C’est une consultation longue au cours de laquelle le praticien doit inviter le patient à raconter son histoire — ses antécédents familiaux et personnels —, et décrire sa maladie — les épisodes aigus mais aussi les symptômes qu’il juge moins marquants et que le malade omet souvent de signaler. Il faut également rechercher les facteurs favorisants et associés comme la polypose rhinosinusienne, les facteurs déclenchants (animaux, tabac, cannabis, stress...), ainsi que les comorbidités (notamment l’obésité) pour lesquelles il est indispensable de proposer une prise en charge adaptée. Le médecin doit ensuite évaluer la fonction respiratoire par une mesure du souffle et rechercher les marqueurs d’une inflammation chronique des voies respiratoires par la prescription d’une formule sanguine. En cas de doute, le praticien peut solliciter l’avis d’un pneumologue qui viendra confirmer ou infirmer le diagnostic.

 

TLM : Sur quoi repose le traitement de l’asthme persistant ?

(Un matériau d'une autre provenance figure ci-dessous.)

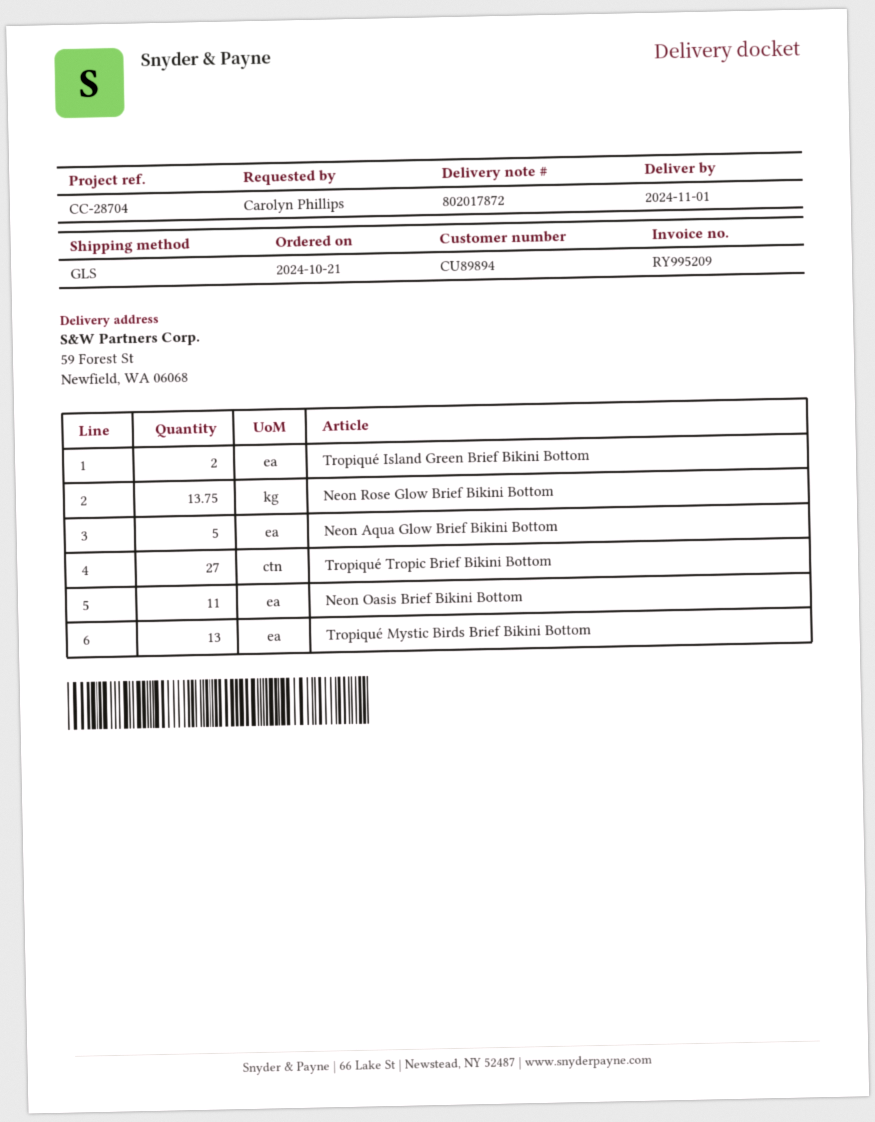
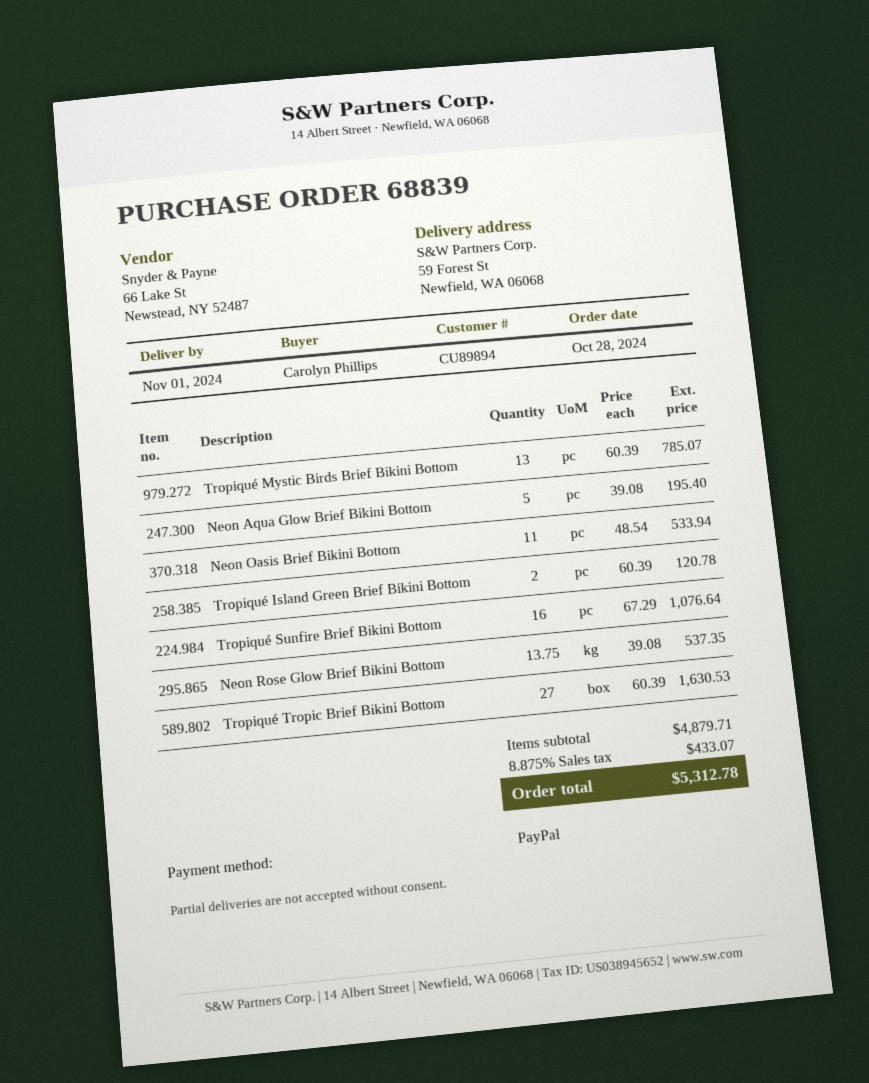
order date: 2024-10-21 -> 2024-10-28
Tropiqué Sunfire Brief Bikini Bottom: none -> 16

Pr Pascal Chanez : Le traitement vise à contrôler les symptômes, à réduire l’inflammation des voies respiratoires et à améliorer la fonction pulmonaire. Les médicaments couramment prescrits pour l’asthme persistant comprennent des corticostéroïdes inhalés pris à la demande et des bêta-2-agonistes de longue durée d’action (LABA). Ceux-ci ne doivent pas être pris seuls, comme c’était préconisé il y a quelques années. On peut ajouter des antagonistes muscariniques à longue durée d’action (AMLA) en cas d’obstruction bronchique persistante. Le traitement repose également sur des mesures non pharmacologiques : s’hydrater régulièrement pour humidier les sécrétions et faciliter leur évacuation ; pratiquer une activité physique régulière pour lutter contre le handicap respiratoire — il peut s’agit d’une activité physique (sauf la marche à pied qui n’est pas suffisante) ou autre (la pratique d’un instrument à vent par exemple) : le seul critère est que cette activité plaise au patient afin qu’il la pratique régulièrement ; dernière mesure qui doit faire partie du traitement de l’asthme persistant, la vaccination contre diverses viroses (grippe, Sars-Cov-2, etc.) pour prévenir les exacerbations viro-induites. Enfin, des mesures environnementales doivent être mises en place par le patient pour limiter son exposition aux facteurs déclenchants comme l’arrêt du tabac et du cannabis, l’éviction des animaux, la gestion du stress, etc.